Still, as relieved as Dean was to have Sam alive, he was frustrated. Before Stanford, Dean had always been able to figure out a way to get Sam to cheer up. Some situations had taken longer to figure out than others, but he'd reached a solution eventually.
But now, the only thing Dean had been able to figure out was that there was absolutely nothing he could do. That didn't sit well with the older Winchester at all – his entire life had been focused on protecting Sam, making sure he was safe, watching out for him, and doing everything he could do to make the kid happy.
Dean could hear the photocopied picture rustling whenever his jacket shifted, and he sighed. He wished he could go back, stop all of this from happening, and put that wry grin back on his little brother's face.
His stride slowed for a moment when he caught sight of the silhouette inside the Impala. He changed his course slightly and curved behind the Chevy. After a split-second's hesitation, he tugged the front passenger door open and slid inside, slamming the door shut behind him.

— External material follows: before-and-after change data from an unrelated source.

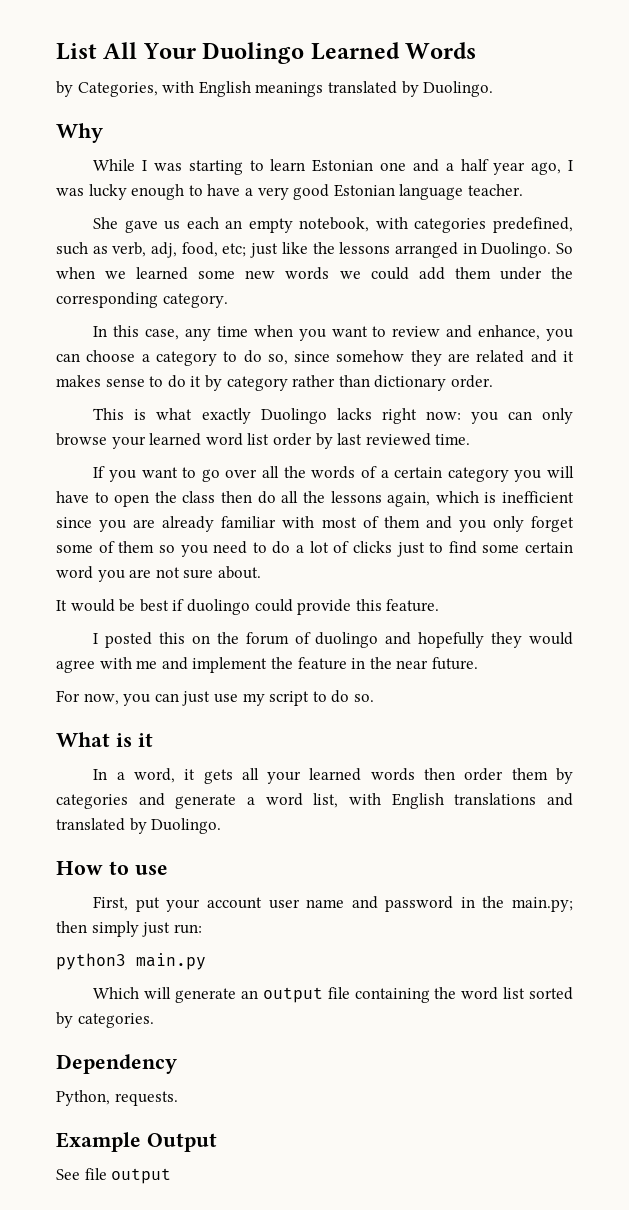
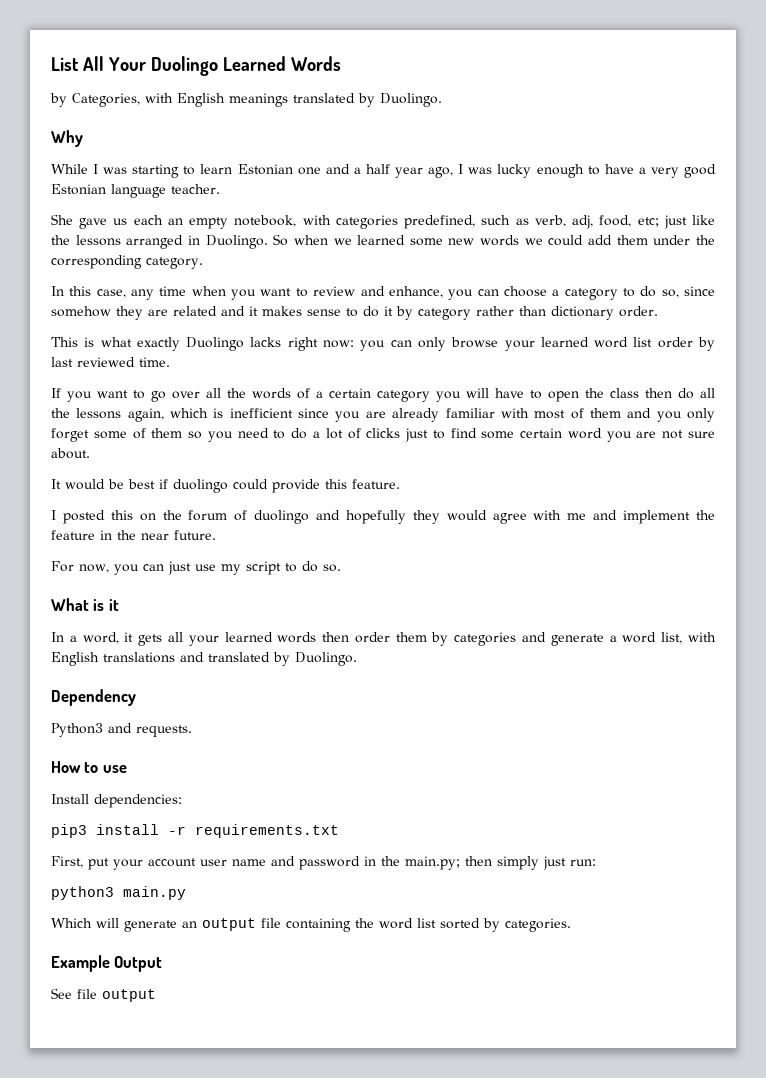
(222, 826) none -> [51,689,136,706] [51,723,192,737] // Dependency // Python3 and requests.
(168, 870) none -> [51,794,182,808] [51,824,339,838] // Install dependencies: // pip3 install -r requirements.txt
[56,1054,177,1074] [56,1090,178,1106] // Dependency // Python, requests. -> (571, 925) none

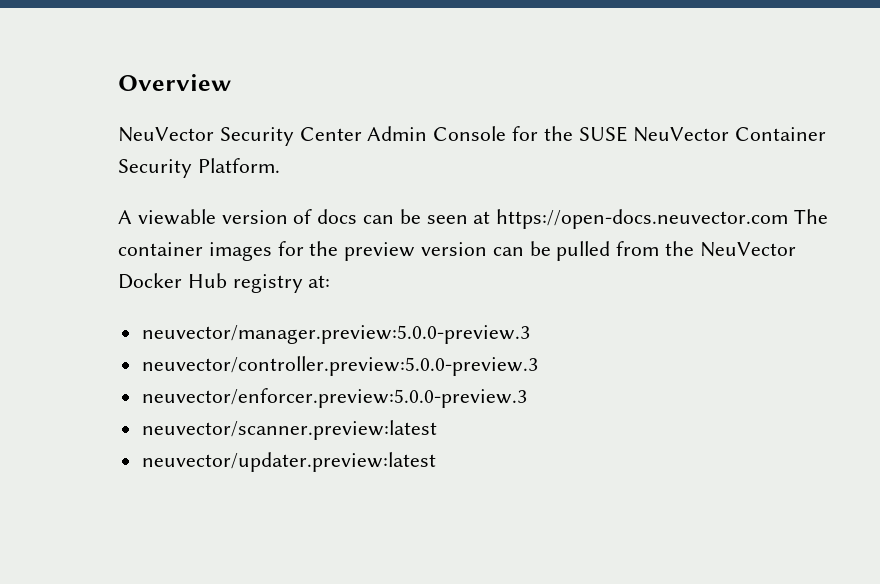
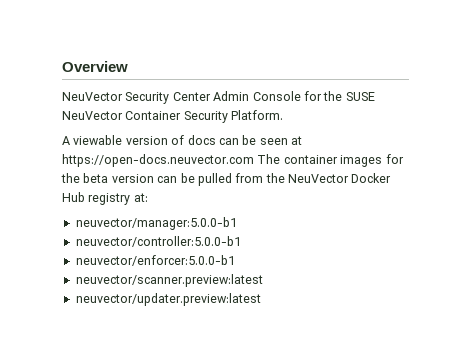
[344,242,416,261] preview -> [83,173,109,183] beta
[141,325,530,344] [141,356,538,376] [141,388,527,408] neuvector/manager.preview:5.0.0-preview.3 // neuvector/controller.preview:5.0.0-preview.3 // neuvector/enforcer.preview:5.0.0-preview.3 -> [75,217,237,230] [75,236,241,247] [75,255,235,266] neuvector/manager:5.0.0-b1 // neuvector/controller:5.0.0-b1 // neuvector/enforcer:5.0.0-b1

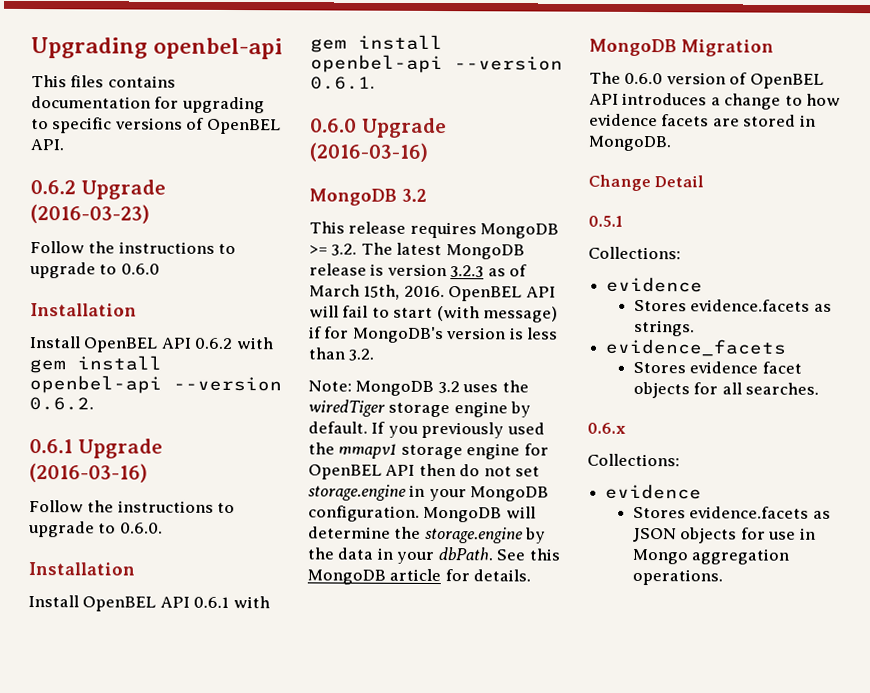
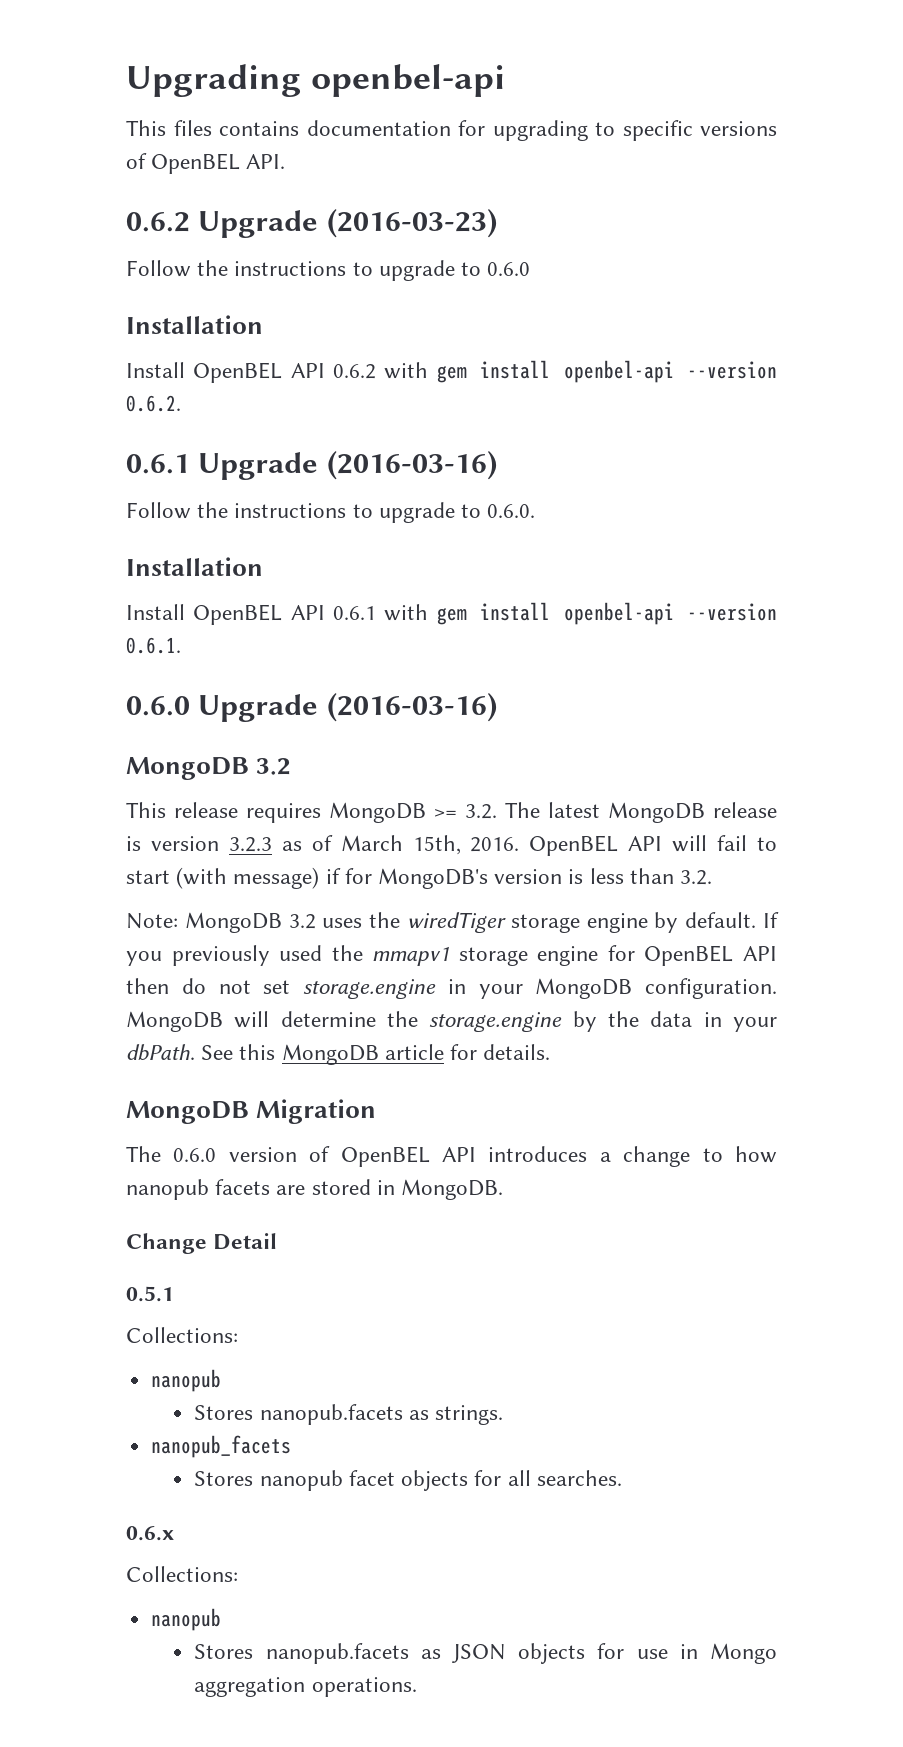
[589,113,658,127] evidence -> [126,1179,209,1200] nanopub
[606,276,704,293] [633,299,811,312] evidence // Stores evidence.facets -> [151,1369,222,1392] [194,1404,403,1425] nanopub // Stores nanopub.facets
[605,338,788,357] [632,361,759,374] evidence_facets // Stores evidence -> [151,1435,292,1458] [194,1470,343,1491] nanopub_facets // Stores nanopub
[605,483,703,500] [632,506,810,519] evidence // Stores evidence.facets -> [151,1608,222,1631] [194,1643,409,1664] nanopub // Stores nanopub.facets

The interior of the Impala was silent for a long time as they both stared out of the windshield at the dark walls of the motel. "You're back earlier than I expected," Sam finally croaked softly.
Dean held out the bottle of Jack Daniel's. "Brought you a present," he replied just as quietly.
Sam's hands remained in his lap for a moment. "From who?"
Sam turned his head a little towards his brother as he took the bottle. "Figured. He's a good guy."
"He is," Dean agreed, shifting slightly so he could lean back more comfortably in the bench seat. They fell silent again as Sam opened the bottle and took a few swigs. Wordlessly, Dean took the bottle when Sam held it out and took a few swallows himself before passing it back.
They sat that way for awhile, passing the bottle back and forth silently, keeping their gazes focused on the drab siding.
The bottle was nearly half empty before Sam spoke again. "She'd made me cookies."
Dean said nothing as he took another swig of whiskey, but he filed away the information. It explained why Sam's face had gone so white when one of his friends had brought over a tray of goodies to try and cheer him up.
"They were still warm," Sam continued, his voice rough and flat as he gripped the steering wheel with his hand. "She always made the best cookies…"
Dean remained silent, settling the bottle of Jack against his leg, one hand loosely gripping the neck to keep it from tipping over. He kept his eyes focused on the leather band fastened securely around Sam's right wrist, and when he moved his arm a little, he could feel his own matching bands rub his arm.
After a moment Sam shifted a little in his seat so he could stare at his brother. "Why? Why Jess, Dean? Why the hell does this keep happening to us?"
Dean tilted his head a little to look Sam in the eyes and was nearly flattened by the force of the despair he saw in those dark depths. He swallowed hard. "I don't know, Sammy."
And that was the kicker. Twenty-two years after their mom's death, decades of hunting supernatural creatures under their belts, and they still had no idea why it happened or even what did it.
Sam swallowed convulsively as he looked away. His hand clenched the steering wheel in a white-knuckle grip, and Dean had to glance down for a moment when he saw a trickle of moisture slip down Sam's cheek.
"We'll find it, though, right? Together?"
Dean raised his head again to look Sam firmly in the eyes. "Count on it."
Sam stared at him for a long moment before he nodded once and looked out of the windshield again. His grip was still white-knuckle tight on the wheel, but Dean saw a small degree of tension release from his brother's shoulders. He focused his gaze out the windshield and took another sip of whiskey.
He couldn't protect Sam from everything anymore. The last week had proven that. And tracking down whatever it was that had taken both Jess and their mom would be difficult – if not impossible. The last twenty years of their lives had proven that.
But Sam was there. Broken, defeated, maybe, but still there. As broken and messed up as their lives were, they were still together.
And as long as Dean had Sam, he'd be willing to try the impossible any day of the week.